A atitude que ataco é a enorme heresia do precedente. É a visão de que, já que nos metemos nesta trapalhada, agora só nos resta atrapalharmo-nos mais e mais, ou não nos adaptaremos ao contexto; de que, já que tomamos o rumo errado há algum tempo atrás, devemos prosseguir, jamais retroceder; de que, já que nos perdemos, devemos perder também o mapa; e de que, já que não logramos realizar nosso ideal, devemos esquecê-lo. Há um sem número de pessoas excelentes que não pensam no voto como algo pouco feminino e talvez haja também

entusiastas de nossa maravilhosa indústria moderna que não pensam nas fábricas como ambientes pouco femininos. Entretanto, se essas coisas são pouco femininas, não basta dizer que se completam. Não me convence a declaração de que minha filha tem direito a poderes não femininos porque comete erros não femininos. A fuligem da indústria e a tinta da imprensa política são dois pigmentos pretos que, juntos, não fazem um branco. É provável que a maioria dos feministas concordaria comigo em que as mulheres estão sob uma vergonhosa tirania nas lojas e fábricas. Eu quero destruir a tirania. Eles querem destruir a feminilidade. Eis a única diferença entre nós.
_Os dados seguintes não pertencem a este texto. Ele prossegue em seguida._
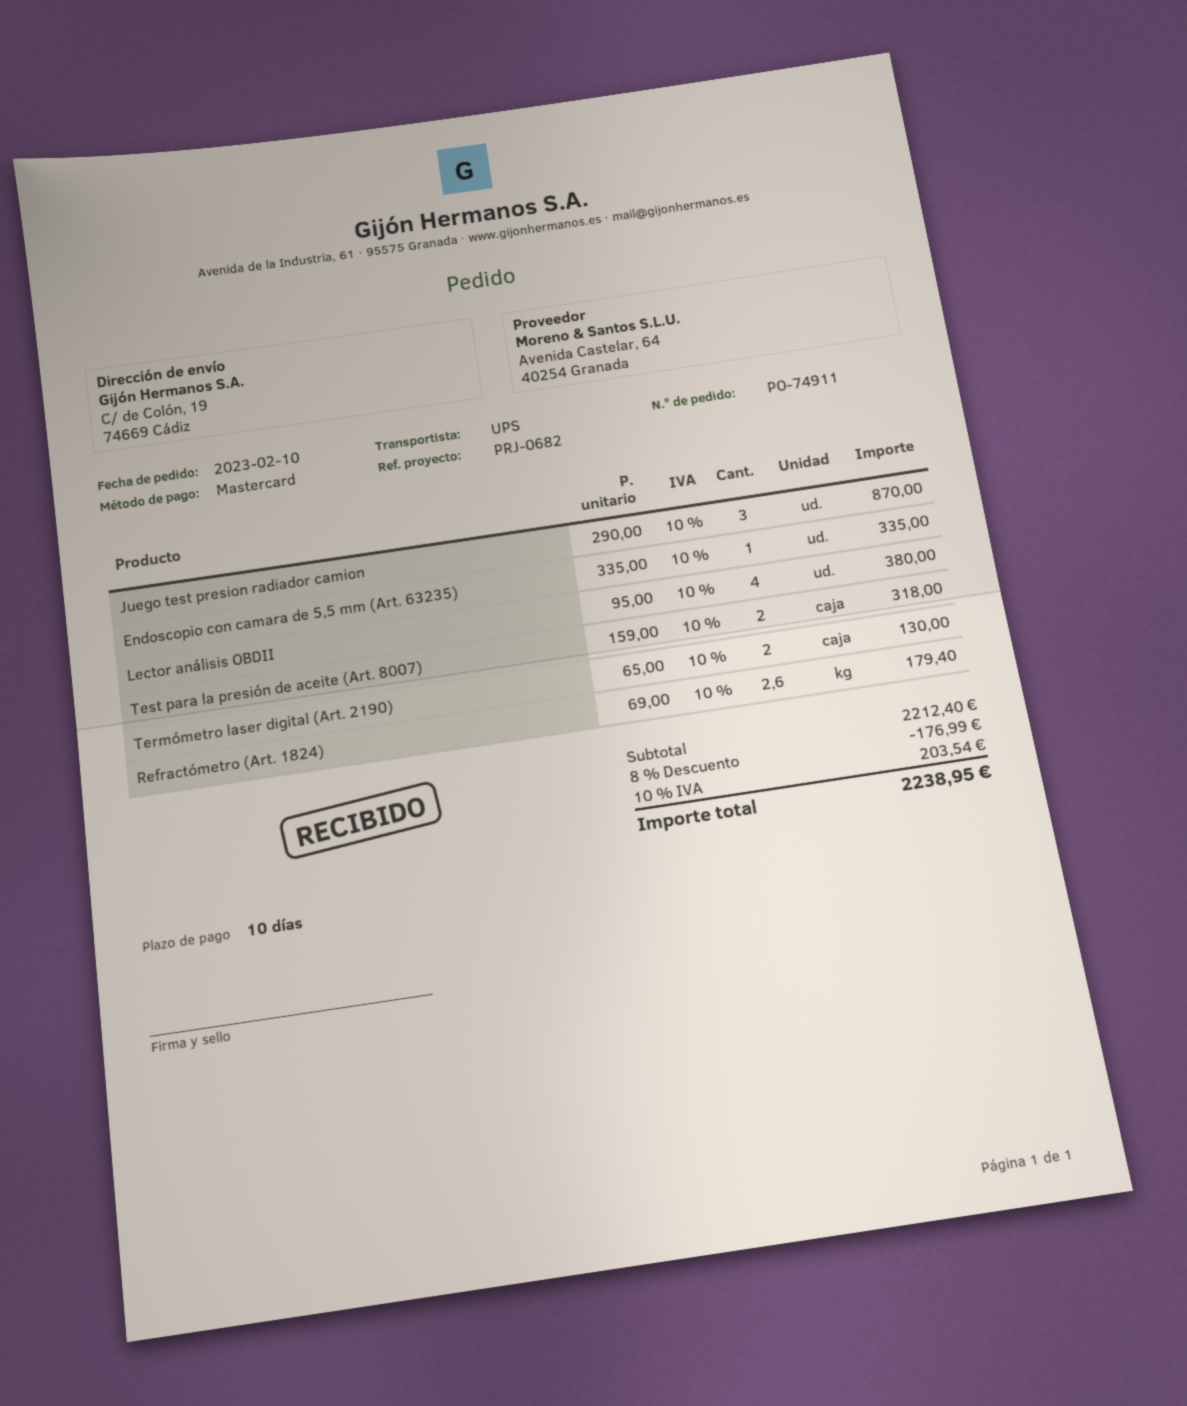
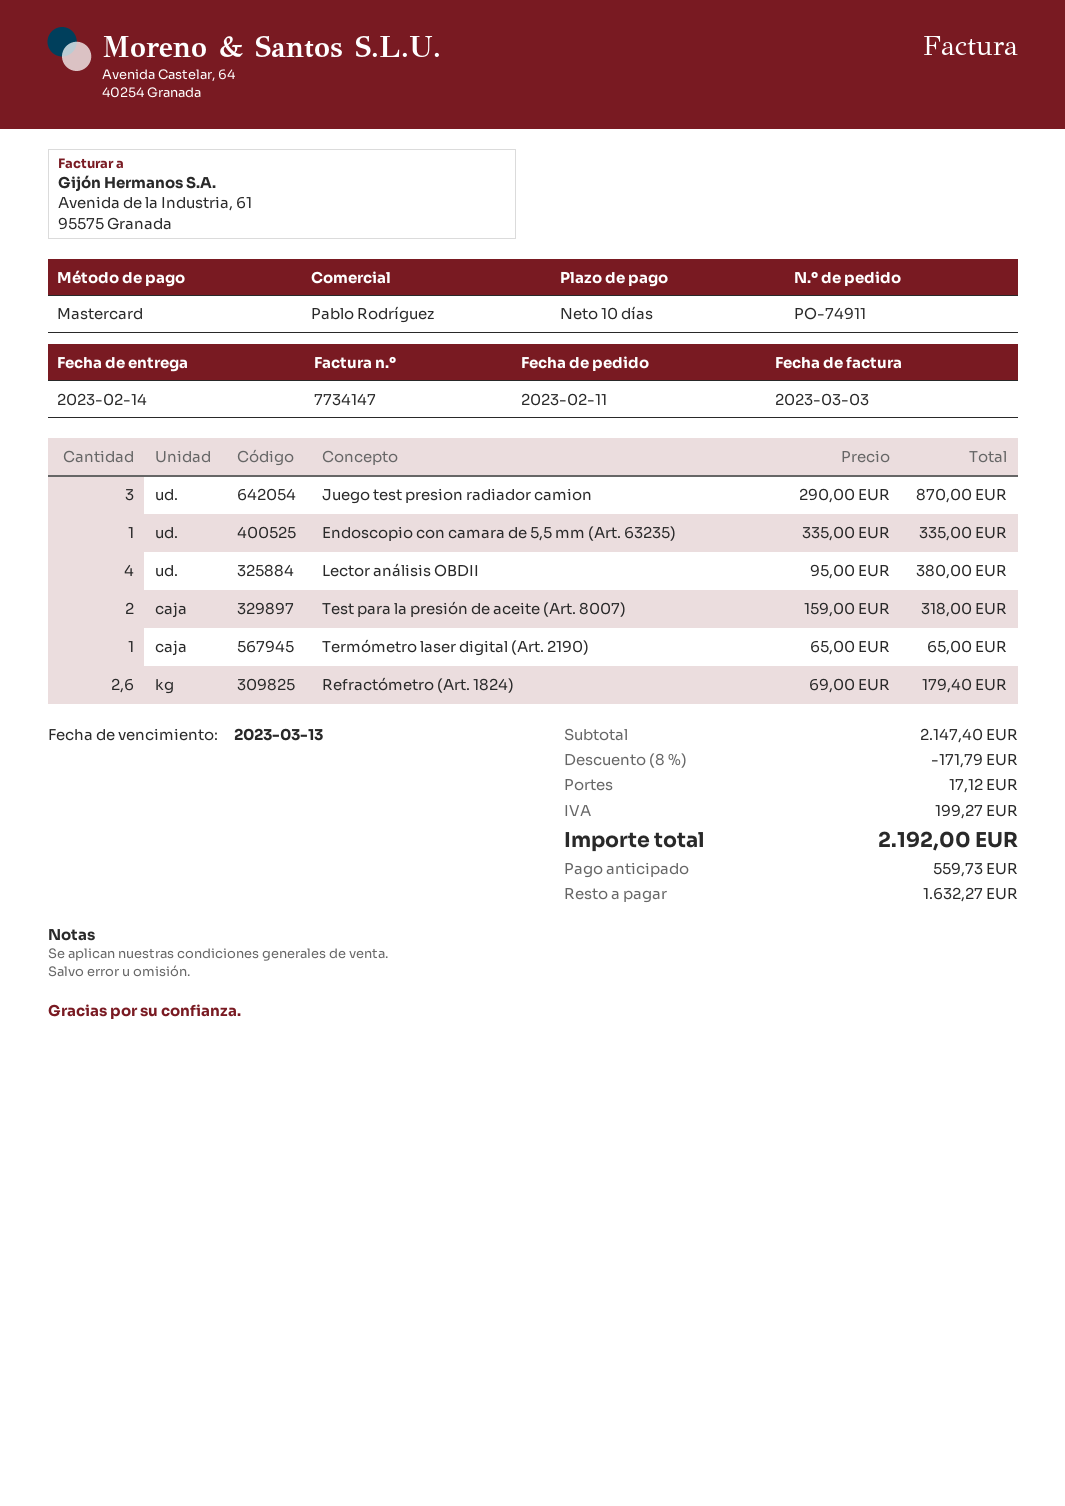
order date: 2023-02-10 -> 2023-02-11
Termómetro laser digital (Art. 2190): 2 x 65.00 = 130.00 -> 1 x 65.00 = 65.00
subtotal: 2212.40 -> 2147.40
discount: 8% = 176.99 -> 8% = 171.79
shipping: none -> 17.12
tax: 203.54 -> 199.27
total: 2238.95 -> 2192.00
Na última seção deste livro discutirei se é possível recuperar a clara visão da mulher como uma torre com muitas janelas, o fixo e eterno feminino donde partiram seus filhos, os

especialistas; se é possível preservar a tradição de algo central, mais humano que a democracia e mais prático que a política; em suma, se é possível restabelecer a família,

livrando-a do imundo cinismo e da crueldade da era comercial. Enquanto isso, porém, não me venham falar das pobres fabricantes de correntes de Cradley Heath. Sei tudo sobre elas e sobre o que fazem. Comprometeram-se com uma indústria muito comum e florescente nos dias atuais: estão fazendo cadeias.
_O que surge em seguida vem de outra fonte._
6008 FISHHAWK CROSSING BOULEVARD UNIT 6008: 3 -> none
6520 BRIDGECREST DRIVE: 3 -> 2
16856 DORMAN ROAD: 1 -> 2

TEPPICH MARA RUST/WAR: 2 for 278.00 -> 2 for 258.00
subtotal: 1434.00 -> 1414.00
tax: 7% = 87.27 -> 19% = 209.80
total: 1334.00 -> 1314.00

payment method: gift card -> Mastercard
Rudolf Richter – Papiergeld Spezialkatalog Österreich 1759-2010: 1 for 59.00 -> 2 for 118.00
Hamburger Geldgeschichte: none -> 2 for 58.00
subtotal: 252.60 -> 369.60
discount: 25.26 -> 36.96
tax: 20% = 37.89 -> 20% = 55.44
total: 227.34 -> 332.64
33 Broad arrow (“flecha larga”) ou crow’s foot (“pé de corvo”) foi um símbolo usado por muitos anos pelo governo britânico para marcar suas propriedades, em especial as ligadas ao exército real britânico. Foi também por algum tempo estampada em uniformes de prisioneiros.

34 O autor faz referência à cantiga de roda britância Sing a Song of Sixpence, que tem como uma de suas estrofes a seguinte: “The king was in his counting house, / counting out his money; / The queen was in the parlour, / eating bread and honey.”

35 Emmeline Pankhurst (1858-1928) foi uma das primeiras sufragistas inglesas. Em 1889, com o auxílio do marido, fundou a Women’s Franchise League e, em 1903, com outras 5 mulheres, fundou a Women’s Social and Political Union.

36 A senhora Caudle é a protagonista de Mrs. Caudle Curtain Lectures, do dramaturgo inglês Douglas Jerrold. O livro traz uma série de “conferências” caseiras em que a a senhora Caudle repreende seu marido pelos mais diversos motivos.

37 A flor-de-lis foi usada tradicionalmente pelos franceses para marcar a ferro os criminosos. Os ingleses deram ao símbolo da broad arrow (“flecha larga”) ou crow’s feet (“pé-de-corvo”) fim semelhante: com ele marcavam o uniforme de prisioneiros desde 1870.